LINDNER: Deutschland muss in die Zukunft investieren, statt nur zu verteilen. Die Politik sollte den Bürgern wieder etwas zutrauen statt nur zu bevormunden. Ich sehe nicht, dass Sigmar Gabriel auch nur mit Spurenelementen dafür steht. Im Gegenteil will er mit seinen sozialistischen Kollegen in Europa den Euro-Stabilitätspakt wieder weich machen, damit Frankreich weiter Politik auf Pump machen kann. Herr Gabriel gibt gerne den Enkel von Erhard, in Wahrheit ist er der deutsche Hollande.

Frage: Angela Merkel macht Wohlfühl-Politik. Den Deutschen gefällt das offenbar. Wo wird die FDP noch gebraucht?

LINDNER: Es fehlt die Vernunft der FDP, die dafür sorgt, dass auch kühl gerechnet wird. Viele Rechnungen für die Projekte der Großen Koalition werden erst noch zugestellt, überwiegend – wie bei der Rente mit 63 – erst weit nach 2017. Aber schon jetzt sind negative Auswirkungen zu sehen. Die wirtschaftsfeindliche Politik führt schon jetzt zu einer Abkühlung der Konjunktur. Beispiel Energiepolitik: Die deutsche Industrie investieren mehr im Aus- als im Inland. Die Binnennachfrage lässt nach, weil die Regierung sich darum drückt, die Menschen zu entlasten und endlich die kalte Progression bei den Steuern abzuschaffen. Schwarz-Rot schafft ein leistungsfeindliches Klima.

Frage: Fehlt der Kanzlerin ein Partner, der sie treibt?

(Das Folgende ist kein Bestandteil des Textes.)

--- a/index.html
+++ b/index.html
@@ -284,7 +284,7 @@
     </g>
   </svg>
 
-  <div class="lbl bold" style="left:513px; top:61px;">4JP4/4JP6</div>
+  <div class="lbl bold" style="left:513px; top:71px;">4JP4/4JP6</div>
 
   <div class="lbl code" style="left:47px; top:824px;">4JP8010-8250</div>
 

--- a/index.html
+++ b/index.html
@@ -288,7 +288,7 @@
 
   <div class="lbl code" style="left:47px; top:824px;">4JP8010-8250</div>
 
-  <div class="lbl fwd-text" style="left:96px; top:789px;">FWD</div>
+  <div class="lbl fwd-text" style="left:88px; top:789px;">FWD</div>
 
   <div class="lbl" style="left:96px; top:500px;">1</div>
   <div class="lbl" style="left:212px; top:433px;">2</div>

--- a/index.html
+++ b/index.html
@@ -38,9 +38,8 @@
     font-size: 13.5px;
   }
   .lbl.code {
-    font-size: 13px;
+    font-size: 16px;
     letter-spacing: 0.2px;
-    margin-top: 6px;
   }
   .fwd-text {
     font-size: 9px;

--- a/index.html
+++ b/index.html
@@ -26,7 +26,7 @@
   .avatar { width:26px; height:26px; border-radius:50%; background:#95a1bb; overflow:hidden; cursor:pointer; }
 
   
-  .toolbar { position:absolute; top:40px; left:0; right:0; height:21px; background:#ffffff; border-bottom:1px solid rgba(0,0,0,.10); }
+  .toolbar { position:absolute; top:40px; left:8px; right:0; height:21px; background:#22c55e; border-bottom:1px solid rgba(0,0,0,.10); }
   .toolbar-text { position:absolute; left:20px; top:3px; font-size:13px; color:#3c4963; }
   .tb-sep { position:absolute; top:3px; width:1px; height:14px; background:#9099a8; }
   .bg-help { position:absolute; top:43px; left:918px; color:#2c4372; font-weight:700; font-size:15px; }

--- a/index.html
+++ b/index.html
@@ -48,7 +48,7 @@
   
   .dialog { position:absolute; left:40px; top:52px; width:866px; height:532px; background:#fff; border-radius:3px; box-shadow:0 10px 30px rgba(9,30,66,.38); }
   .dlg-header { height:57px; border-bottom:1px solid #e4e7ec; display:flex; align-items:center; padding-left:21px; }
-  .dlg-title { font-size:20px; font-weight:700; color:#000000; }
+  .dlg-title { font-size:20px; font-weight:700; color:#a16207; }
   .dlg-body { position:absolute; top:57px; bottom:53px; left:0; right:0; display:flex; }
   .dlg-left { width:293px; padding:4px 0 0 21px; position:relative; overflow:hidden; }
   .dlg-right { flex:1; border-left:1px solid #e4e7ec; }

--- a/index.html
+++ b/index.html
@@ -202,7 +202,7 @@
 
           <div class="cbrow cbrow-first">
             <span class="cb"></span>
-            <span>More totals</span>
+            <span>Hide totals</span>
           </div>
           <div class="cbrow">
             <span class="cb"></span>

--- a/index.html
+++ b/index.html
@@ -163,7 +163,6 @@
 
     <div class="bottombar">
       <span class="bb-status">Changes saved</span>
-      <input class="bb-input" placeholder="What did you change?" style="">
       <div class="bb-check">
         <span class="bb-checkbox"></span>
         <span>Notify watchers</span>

LINDNER: Die Politik von Frau Merkel grenzt an Wahlbetrug. Die Union hat in zwei Wahlkämpfen den Verzicht auf automatische Steuererhöhungen über die kalte Progression versprochen. In der vergangenen Amtsperiode hat die SPD das im Bundesrat blockiert. Aus taktischen Gründen signalisiert SPD-Chef Gabriel jetzt seine Bereitschaft, aber die Kanzlerin greift nicht zu. Das passiert nicht. Nur Beruhigungspillen. Die Infrastruktur verfällt, in der Rentenpolitik orientieren wir uns stärker an Frankreichs Präsident Hollande als an Gerd Schröder. Die digitale Agenda der Regierung ist eine einzige Enttäuschung. Überall nur Defensive, keine Investitionen, keine Innovation, kein Vertrauen in die Kraft der Bürgergesellschaft. Die Regierung verspielt Zukunftschancen.